Mon interlocuteur n’eut point le temps de répliquer à la témérité orageuse qui était la mienne, car nous fûmes coupés en notre dispute par l’irruption impromptue de Celle-Qui-Était-Attendue.

Je dois dire que cette soudaine apparition était entourée d’une aura salvatrice, au vu du point de non-retour sur lequel était engagé la conversation musclée que je tenais avec mon ami. Je pu, du moins, observer de mes yeux l’objet de notre discorde en personne : la religieuse n’était point vilaine, il est vrai. Plutôt coquette, élégante, certainement ravissante.
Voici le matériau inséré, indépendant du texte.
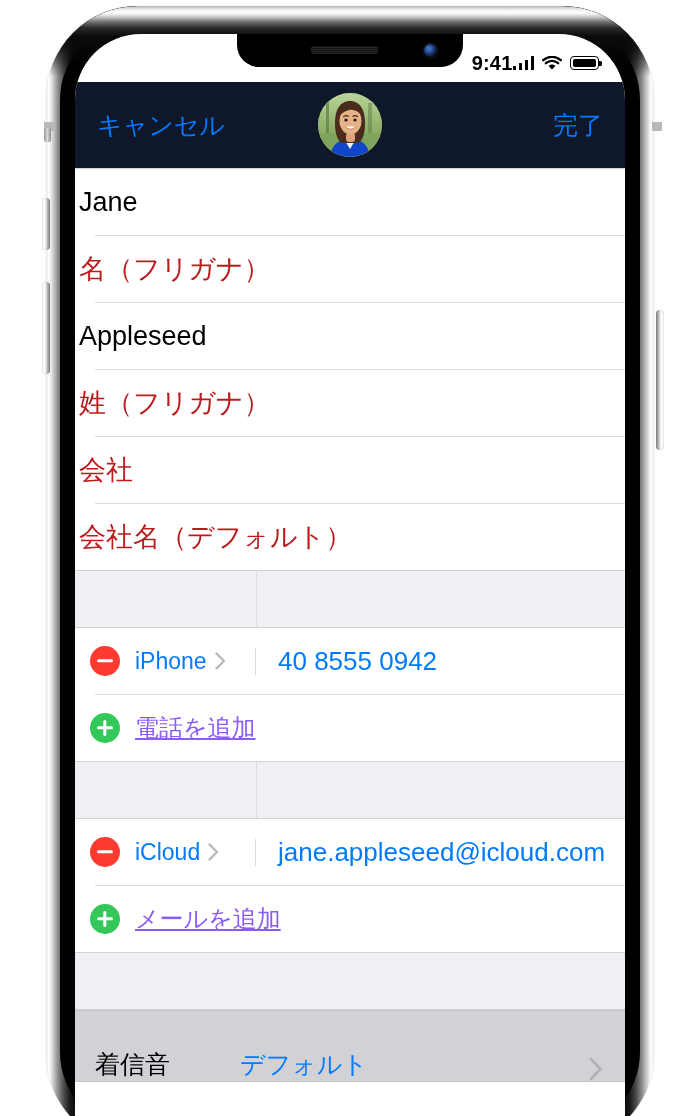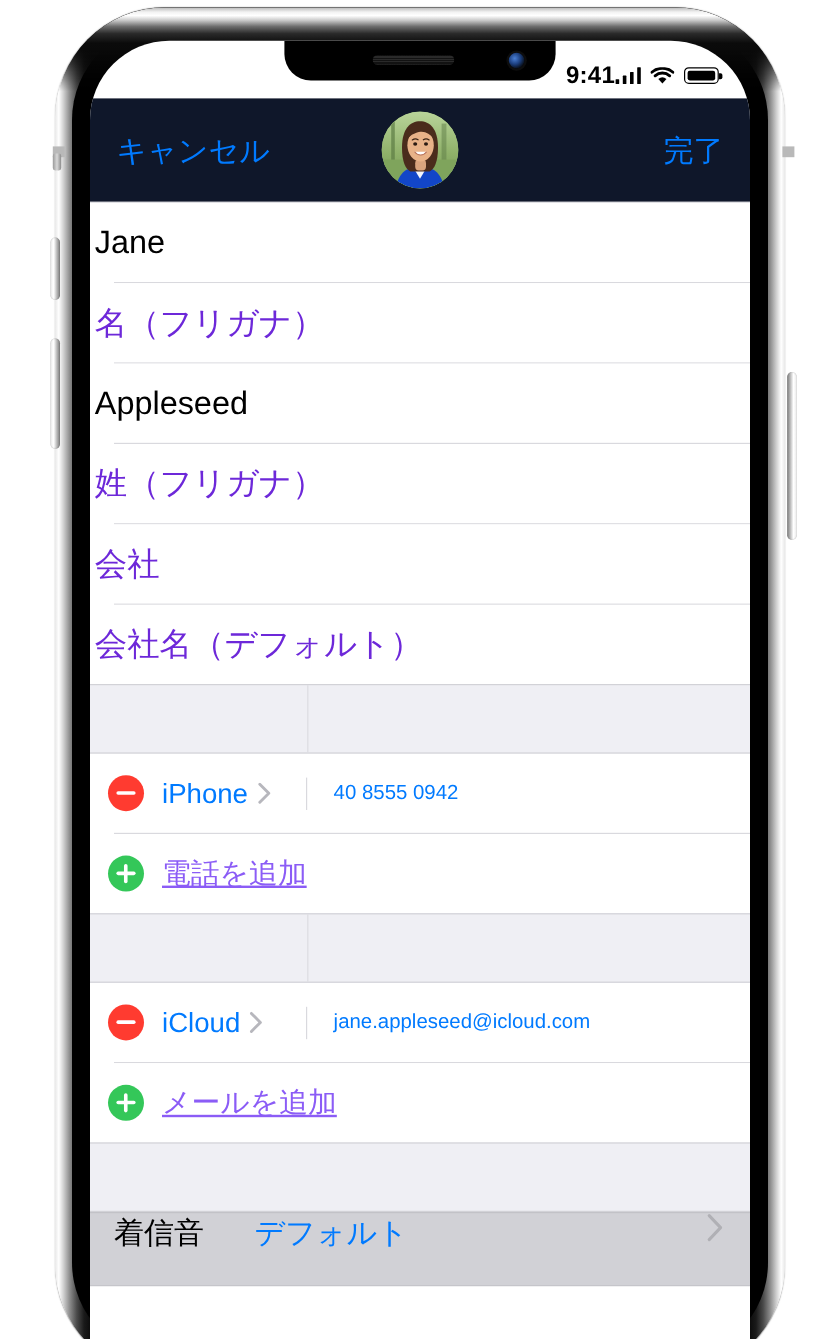"名（フリガナ）" .field.placeholder { color: #6d28d9 -> #b91c1c }
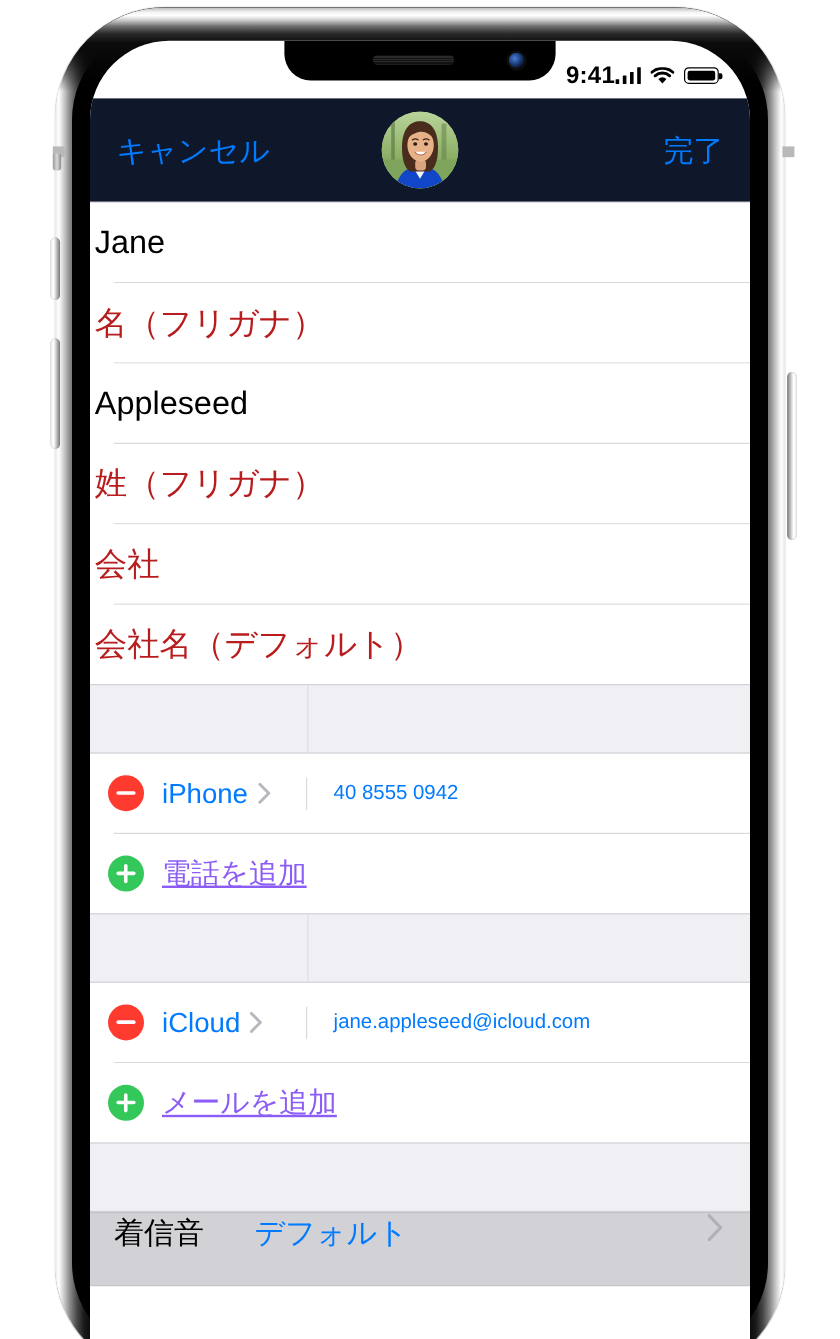"40 8555 0942" .value-cell { font-size: 17px -> 26px }
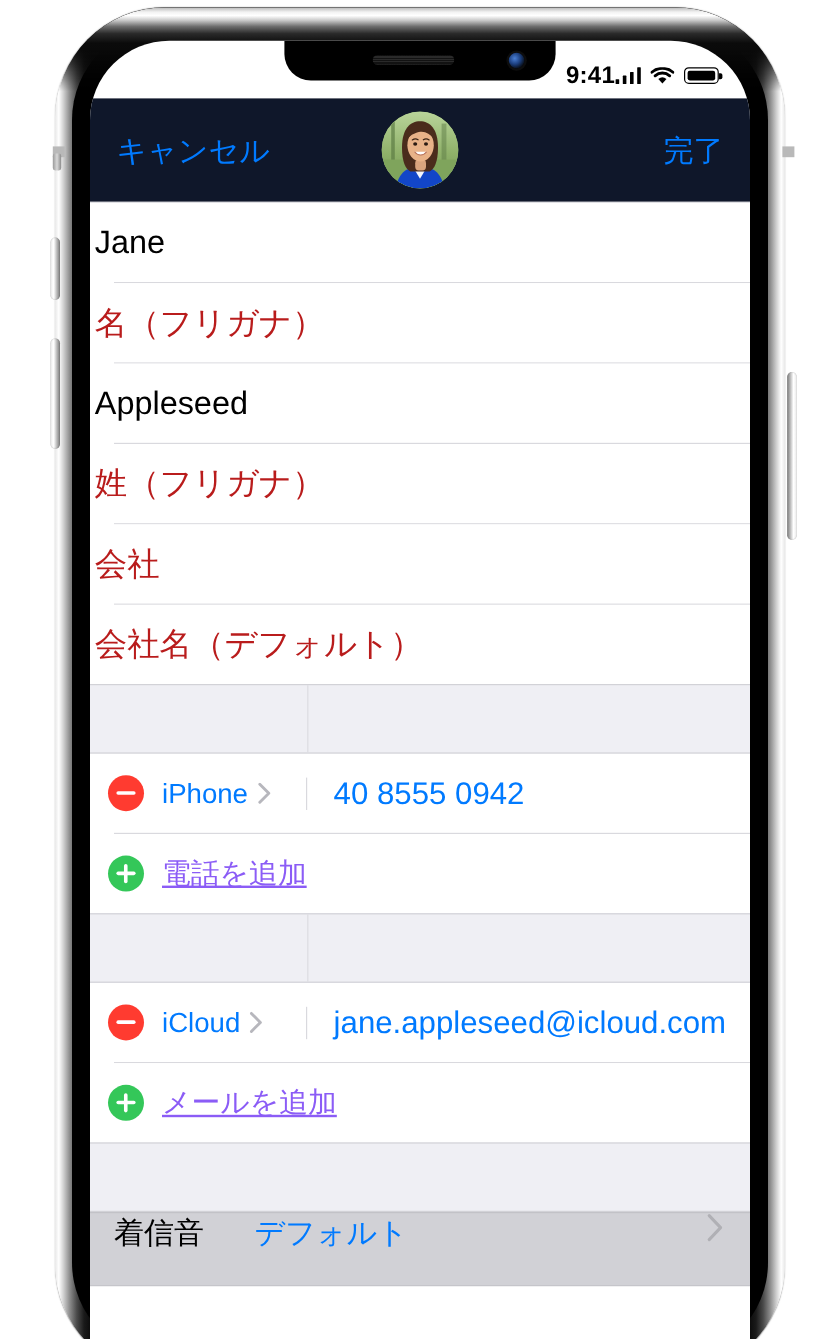"着信音" .ringtone-row { align-items: flex-start -> flex-end; gap: 6px -> 34px; height: 62px -> 72px }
Je tenais enfin entre mes mains celle que je soupçonnais d’avoir détourné mon ami de son hédoniste philosophie.

La manière détournée à laquelle la prêtresse s’adressait à ma personne n’était point aux us de l’étiquette ; cette franche brutalité rompant les conventions trahissait quelque peu la mauvaise surprise que constituait, à ses yeux, ma présence.

« Ah ! Izyldée ! Vous tombez bien, ma chère ; je me languissais de votre arrivée. Je vous présente mon ami, Gyrès, comte de la Boétie, « Prince des Poètes », comme il aime lui-même s’appeler dans toute son arrogance de paon. Nous nous sommes connus, il y a longtemps, lorsque je séjournai en sa contrée. »

« Ma dame… ravi de faire votre connaissance », dis-je à mon tour d’une voix mielleuse et peu enthousiasmée, tout en m’inclinant dans une modeste révérence.

Je jaugeais d’un œil suspicieux la nouvelle venue, ce qui ne manqua pas d’échapper au poète malade.

« Laissez-nous un instant, mon bon ami ; j’ai à m’entretenir avec notre invitée. »

J’étais surpris face au ton sentencieux qu’employait le grand de Lucain à mon égard, chose qu’il n’eut jamais fait auparavant. Mais, face à une telle insistance, et estimant ma présence malvenue, je décidais de me retirer.

« Très bien. J’attendrai dans le grand salon… Prenez le temps qu’il vous faudra. »

Tout en sortant d’une démarche fière et hautaine, réhaussant ma soyeuse tunique rouge vive, je saluai une dernière fois dédaigneusement la dénommée dame Izyldée avant de franchir le seuil de la triste chambre.